Where did Susie go during the bombing? Everywhere

There once was a man from Nantucket. He said it was a great place to retire.

Three blondes walk into a bar. They have an intellectual conversation over some drinks.

What's the difference between a zombie, a vampire and a werewolf? One is a zombie, one is a vampire and one is a werewolf.

What did the man say to his wife before they went to bed? Goodnight.

What's green, fuzzy, and would likely cause fatal harm if it were to fall on someone? A pool table.

What did the teacher say to the student who stepped on a rusty nail? You have to go to the Nurse's Office to get a band-aid- I don't have any.

What did the boy say after he hit his head? I just hit my head.

What's harder than nailing seven dead babies to a tree?

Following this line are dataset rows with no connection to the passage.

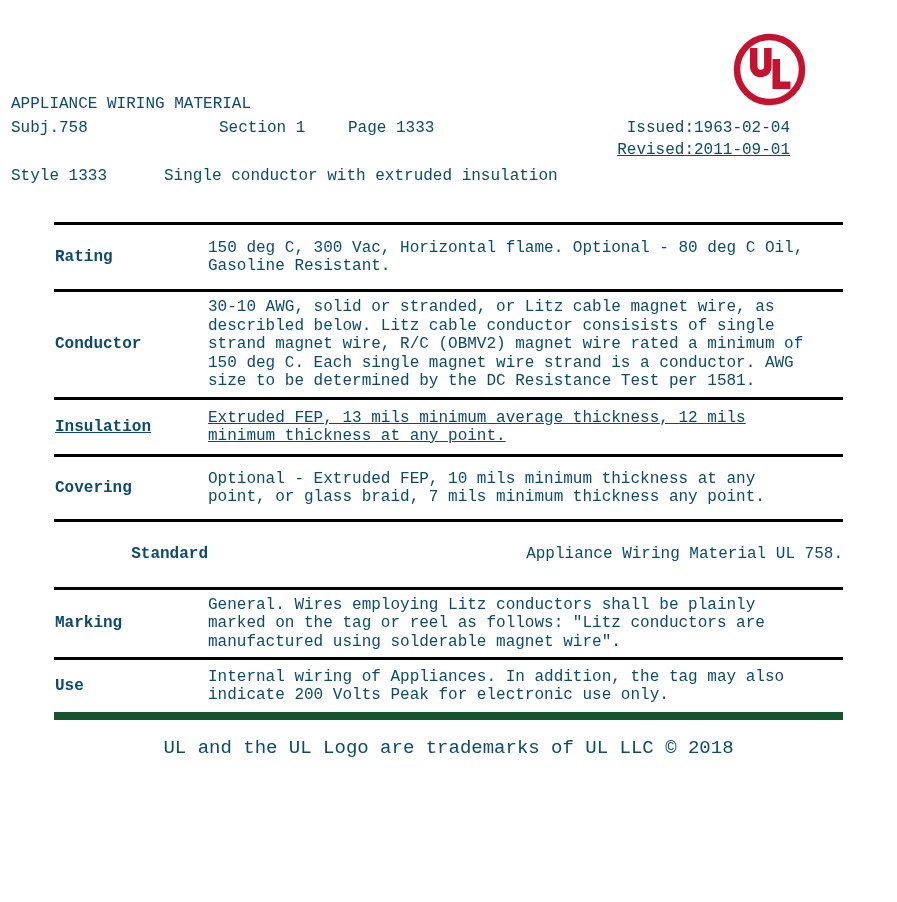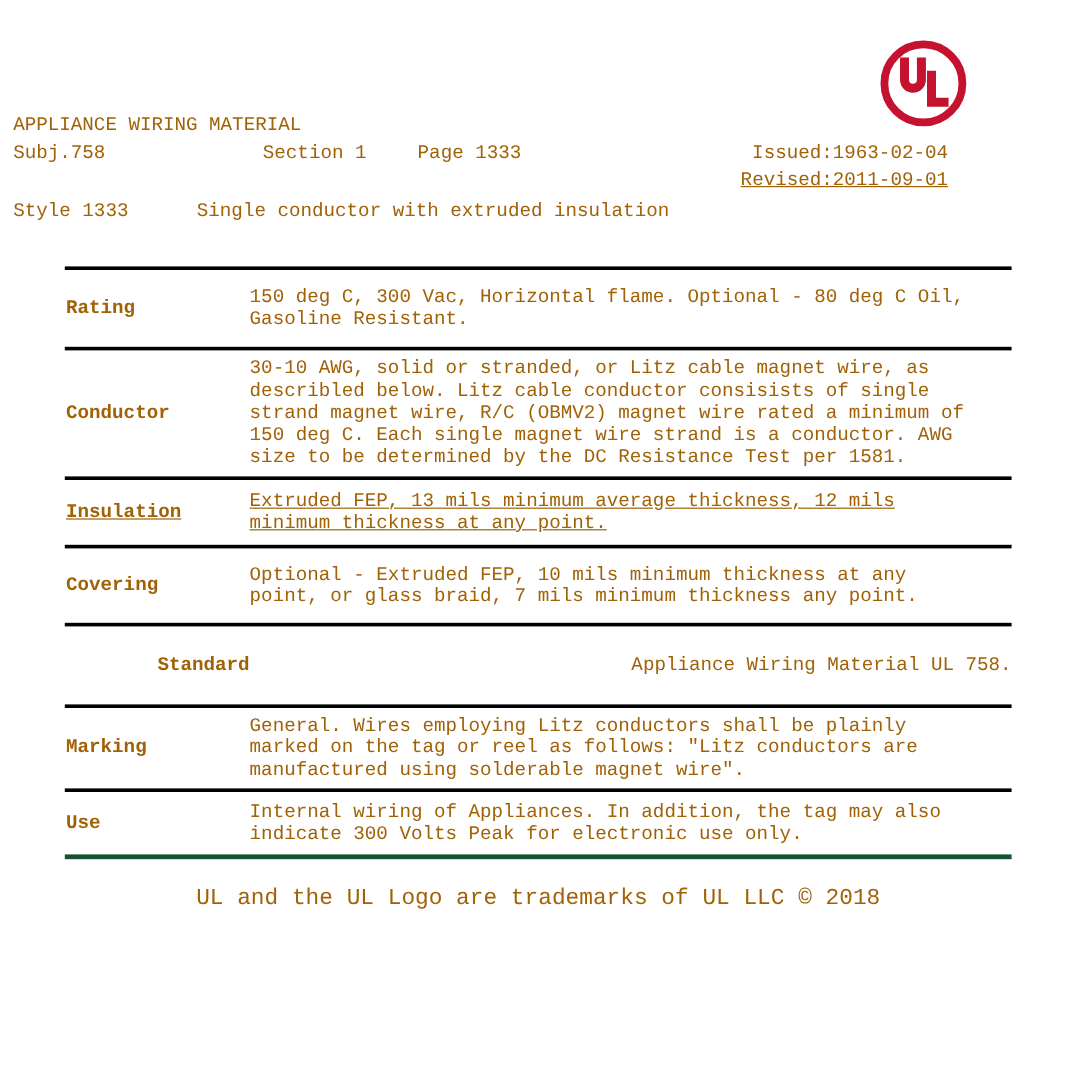"APPLIANCE WIRING MATERIAL" .page { color: #a16207 -> #0c4a6e }
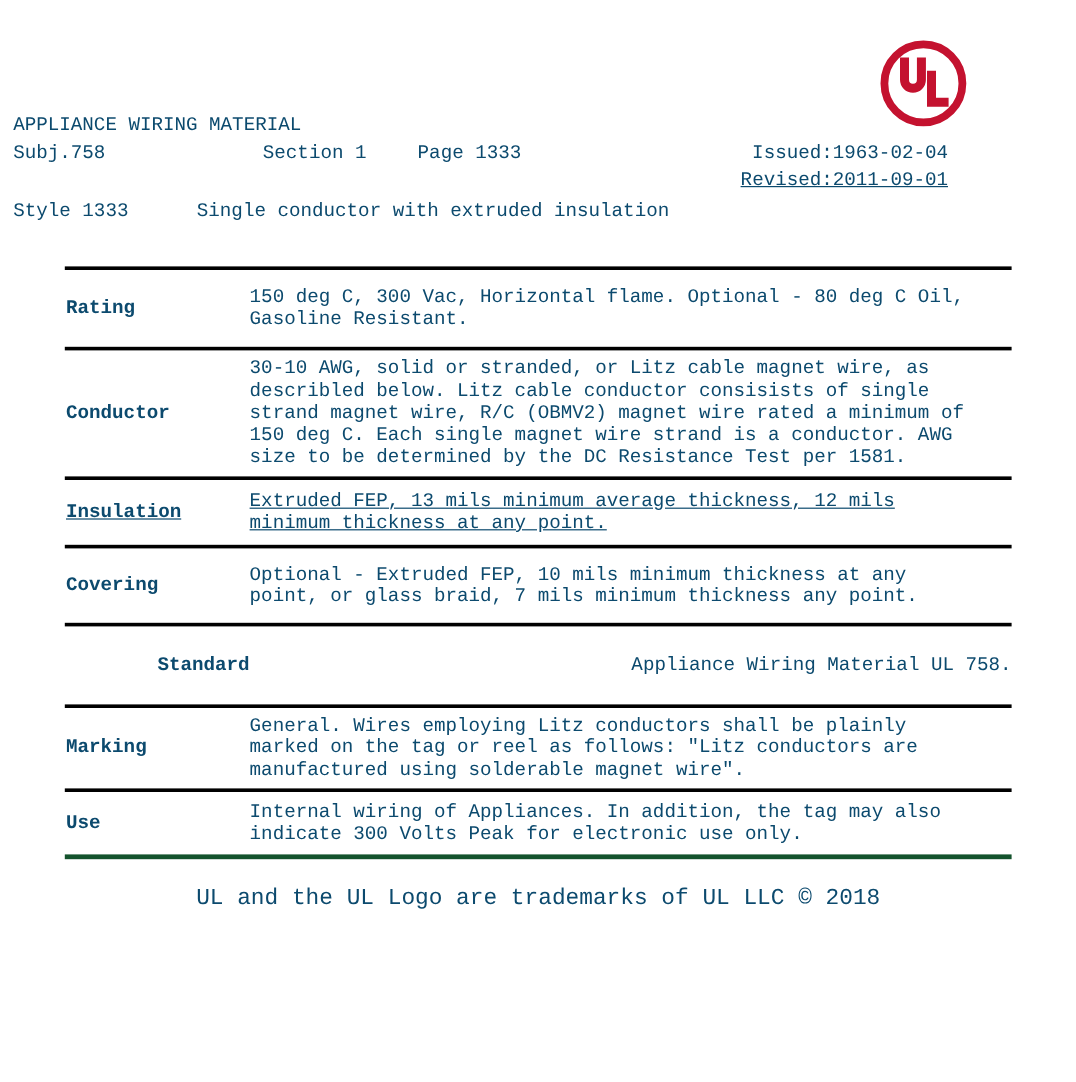"Rating" .spec-table { border-bottom: 4px solid #14532d -> 8px solid #14532d }
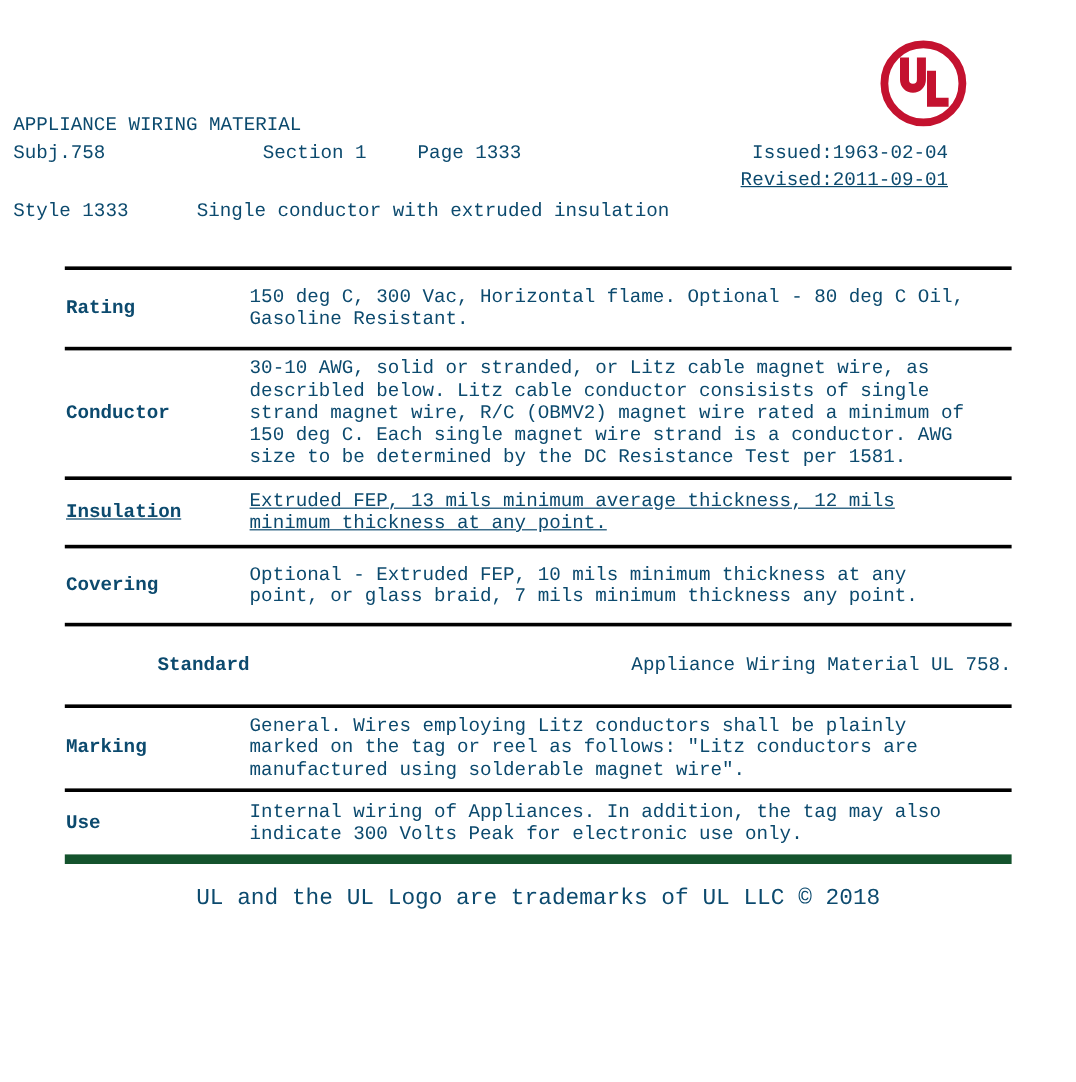"Internal wiring of Appliances. In" div.row-text { text: 300 -> 200 }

My erection while doing it.

does your face hurt? yeah, neither does mine.

Why did the chicken cross the road? The undeveloped cerebral cortex vital for comprehending irony left the chicken incapable of finding humor or possibly feeling self-disgust in the acknowledgment that it had just wandered across said road, this being a grandfathered human jest.

Your Momma's so fat when the whales see her they don't say anything as they are unable to speak the human language.

johann grayson being liked

Your mom is so fat, she has diabetes.

Once upon a time, there was boy. I saw this boy. So I sat on him.

Why did the chicken cross the road? Well, he didn't my car got to him first.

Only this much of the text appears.